Before-and-after change data:
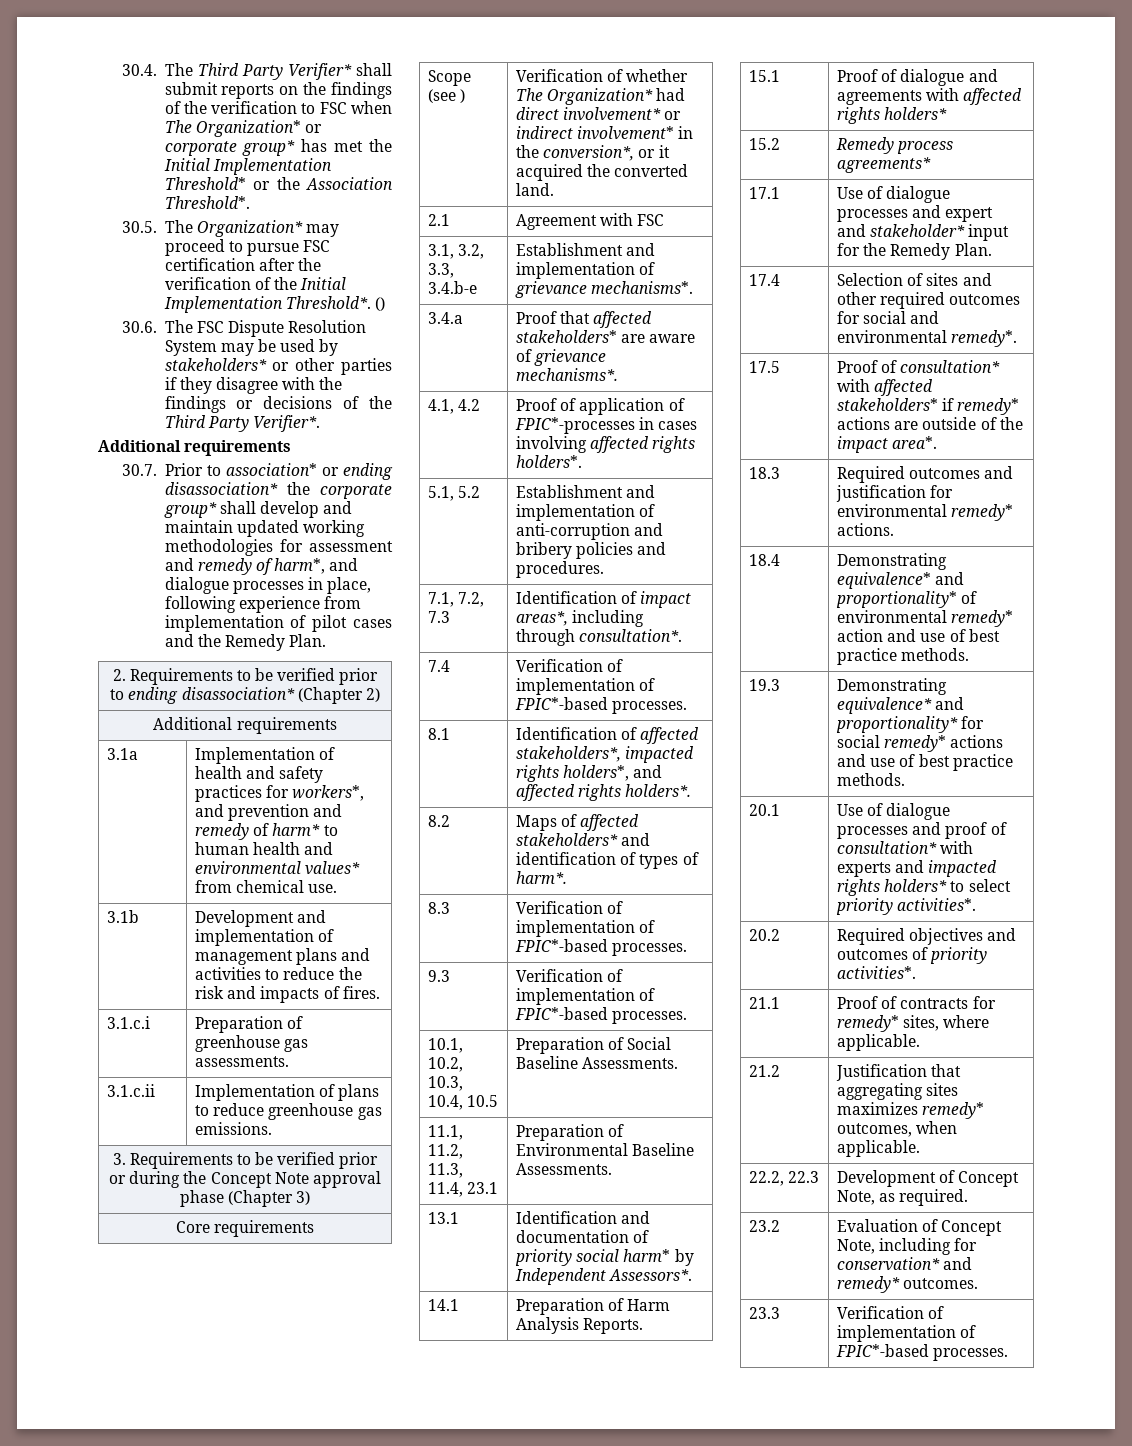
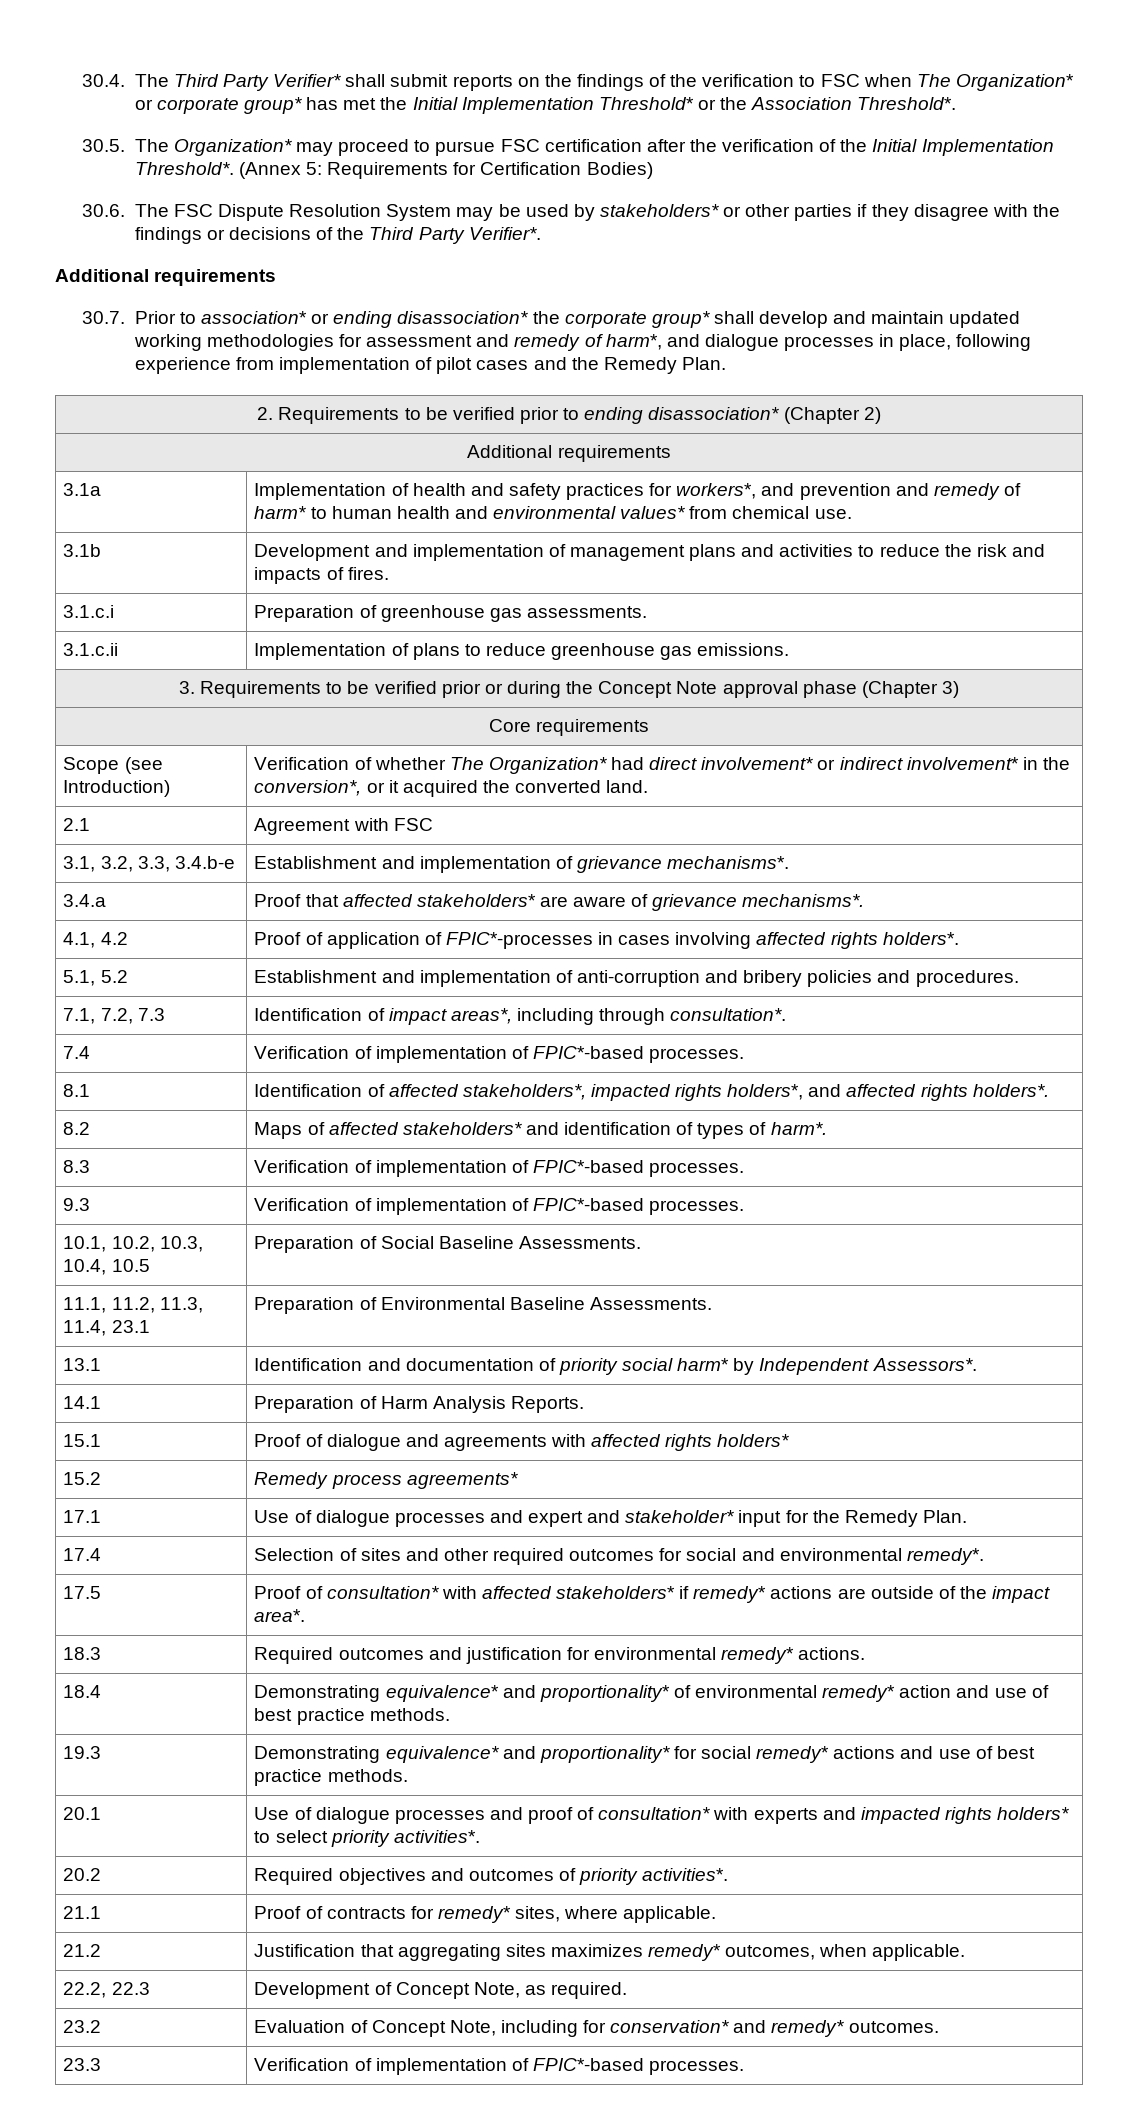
- ()
+ (Annex 5: Requirements for Certification Bodies)
- Scope (see ) | Verification of whether The Organization* had direct involvement* or indirect involvement* in the conversion*, or it acquired the converted land.
+ Scope (see Introduction) | Verification of whether The Organization* had direct involvement* or indirect involvement* in the conversion*, or it acquired the converted land.

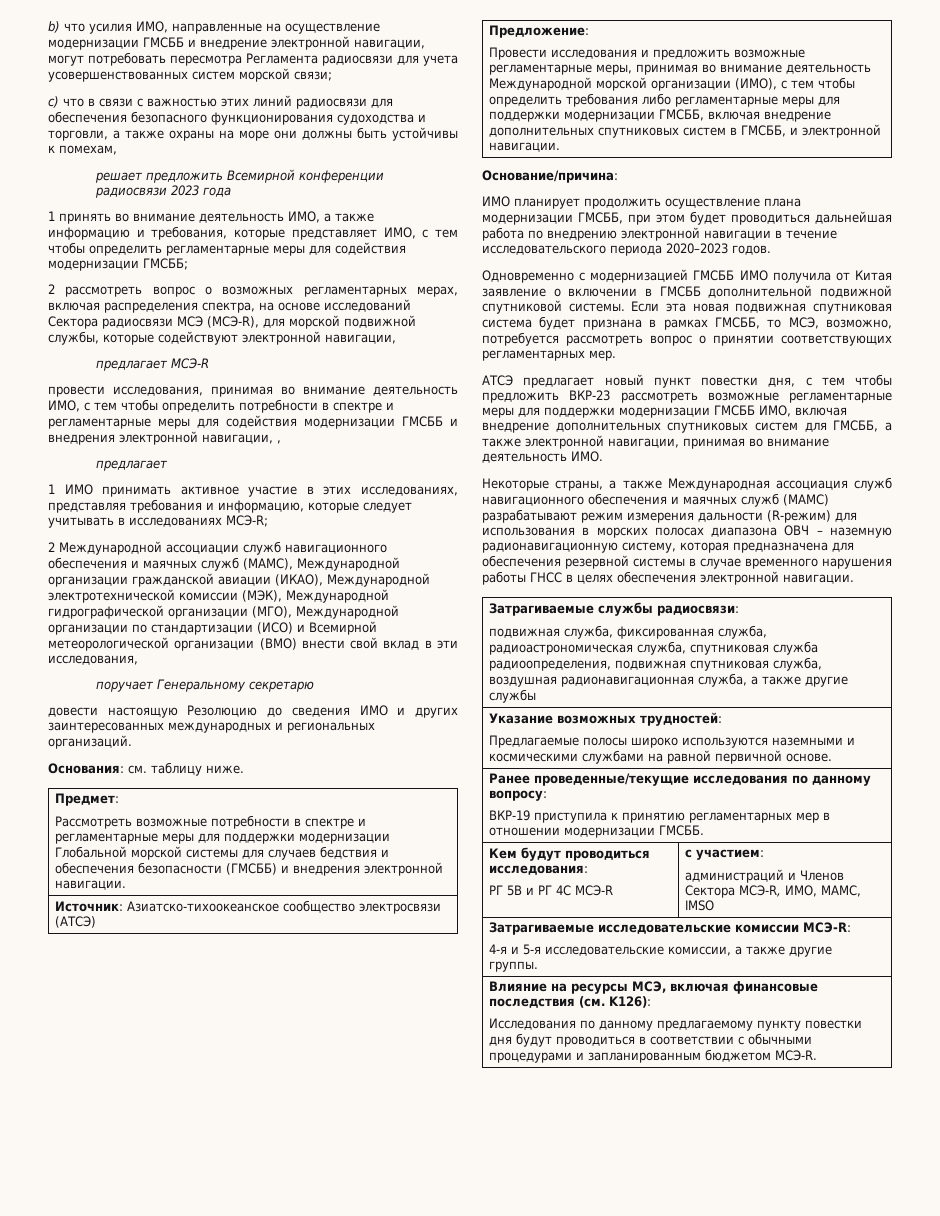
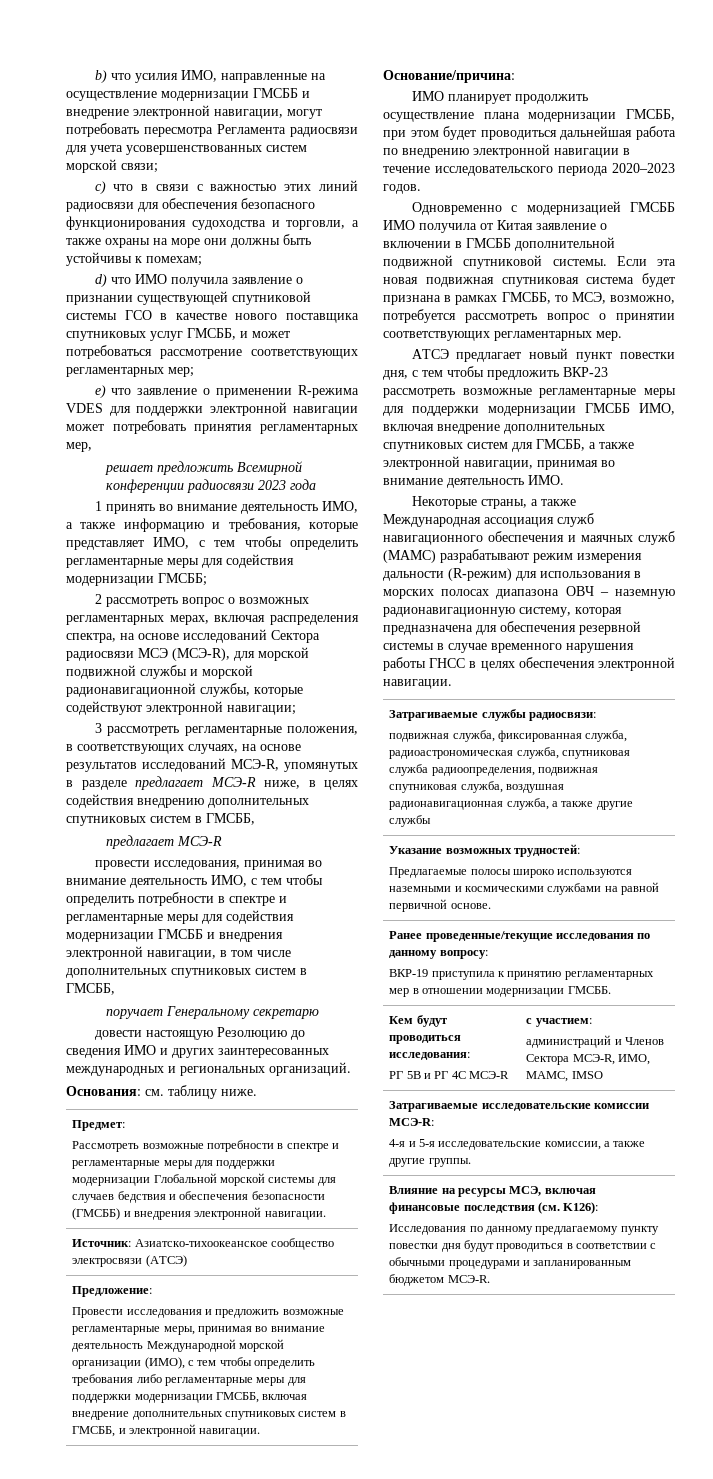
- с) что в связи с важностью этих линий радиосвязи для обеспечения безопасного функционирования судоходства и торговли, а также охраны на море они должны быть устойчивы к помехам,
+ с) что в связи с важностью этих линий радиосвязи для обеспечения безопасного функционирования судоходства и торговли, а также охраны на море они должны быть устойчивы к помехам;
+ d) что ИМО получила заявление о признании существующей спутниковой системы ГСО в качестве нового поставщика спутниковых услуг ГМСББ, и может потребоваться рассмотрение соответствующих регламентарных мер;
+ e) что заявление о применении R-режима VDES для поддержки электронной навигации может потребовать принятия регламентарных мер,
- 2 рассмотреть вопрос о возможных регламентарных мерах, включая распределения спектра, на основе исследований Сектора радиосвязи МСЭ (МСЭ-R), для морской подвижной службы, которые содействуют электронной навигации,
+ 2 рассмотреть вопрос о возможных регламентарных мерах, включая распределения спектра, на основе исследований Сектора радиосвязи МСЭ (МСЭ-R), для морской подвижной службы и морской радионавигационной службы, которые содействуют электронной навигации;
+ 3 рассмотреть регламентарные положения, в соответствующих случаях, на основе результатов исследований МСЭ-R, упомянутых в разделе предлагает МСЭ-R ниже, в целях содействия внедрению дополнительных спутниковых систем в ГМСББ,
- провести исследования, принимая во внимание деятельность ИМО, с тем чтобы определить потребности в спектре и регламентарные меры для содействия модернизации ГМСББ и внедрения электронной навигации, ,
- предлагает
- 1 ИМО принимать активное участие в этих исследованиях, представляя требования и информацию, которые следует учитывать в исследованиях МСЭ-R;
- 2 Международной ассоциации служб навигационного обеспечения и маячных служб (МАМС), Международной организации гражданской авиации (ИКАО), Международной электротехнической комиссии (МЭК), Международной гидрографической организации (МГО), Международной организации по стандартизации (ИСО) и Всемирной метеорологической организации (ВМО) внести свой вклад в эти исследования,
+ провести исследования, принимая во внимание деятельность ИМО, с тем чтобы определить потребности в спектре и регламентарные меры для содействия модернизации ГМСББ и внедрения электронной навигации, в том числе дополнительных спутниковых систем в ГМСББ,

→ The problem:
What you return must match the records line for line, with the pictures left out.

→ Final answer:
- ()
+ (Annex 5: Requirements for Certification Bodies)
- Scope (see ) | Verification of whether The Organization* had direct involvement* or indirect involvement* in the conversion*, or it acquired the converted land.
+ Scope (see Introduction) | Verification of whether The Organization* had direct involvement* or indirect involvement* in the conversion*, or it acquired the converted land.

- с) что в связи с важностью этих линий радиосвязи для обеспечения безопасного функционирования судоходства и торговли, а также охраны на море они должны быть устойчивы к помехам,
+ с) что в связи с важностью этих линий радиосвязи для обеспечения безопасного функционирования судоходства и торговли, а также охраны на море они должны быть устойчивы к помехам;
+ d) что ИМО получила заявление о признании существующей спутниковой системы ГСО в качестве нового поставщика спутниковых услуг ГМСББ, и может потребоваться рассмотрение соответствующих регламентарных мер;
+ e) что заявление о применении R-режима VDES для поддержки электронной навигации может потребовать принятия регламентарных мер,
- 2 рассмотреть вопрос о возможных регламентарных мерах, включая распределения спектра, на основе исследований Сектора радиосвязи МСЭ (МСЭ-R), для морской подвижной службы, которые содействуют электронной навигации,
+ 2 рассмотреть вопрос о возможных регламентарных мерах, включая распределения спектра, на основе исследований Сектора радиосвязи МСЭ (МСЭ-R), для морской подвижной службы и морской радионавигационной службы, которые содействуют электронной навигации;
+ 3 рассмотреть регламентарные положения, в соответствующих случаях, на основе результатов исследований МСЭ-R, упомянутых в разделе предлагает МСЭ-R ниже, в целях содействия внедрению дополнительных спутниковых систем в ГМСББ,
- провести исследования, принимая во внимание деятельность ИМО, с тем чтобы определить потребности в спектре и регламентарные меры для содействия модернизации ГМСББ и внедрения электронной навигации, ,
- предлагает
- 1 ИМО принимать активное участие в этих исследованиях, представляя требования и информацию, которые следует учитывать в исследованиях МСЭ-R;
- 2 Международной ассоциации служб навигационного обеспечения и маячных служб (МАМС), Международной организации гражданской авиации (ИКАО), Международной электротехнической комиссии (МЭК), Международной гидрографической организации (МГО), Международной организации по стандартизации (ИСО) и Всемирной метеорологической организации (ВМО) внести свой вклад в эти исследования,
+ провести исследования, принимая во внимание деятельность ИМО, с тем чтобы определить потребности в спектре и регламентарные меры для содействия модернизации ГМСББ и внедрения электронной навигации, в том числе дополнительных спутниковых систем в ГМСББ,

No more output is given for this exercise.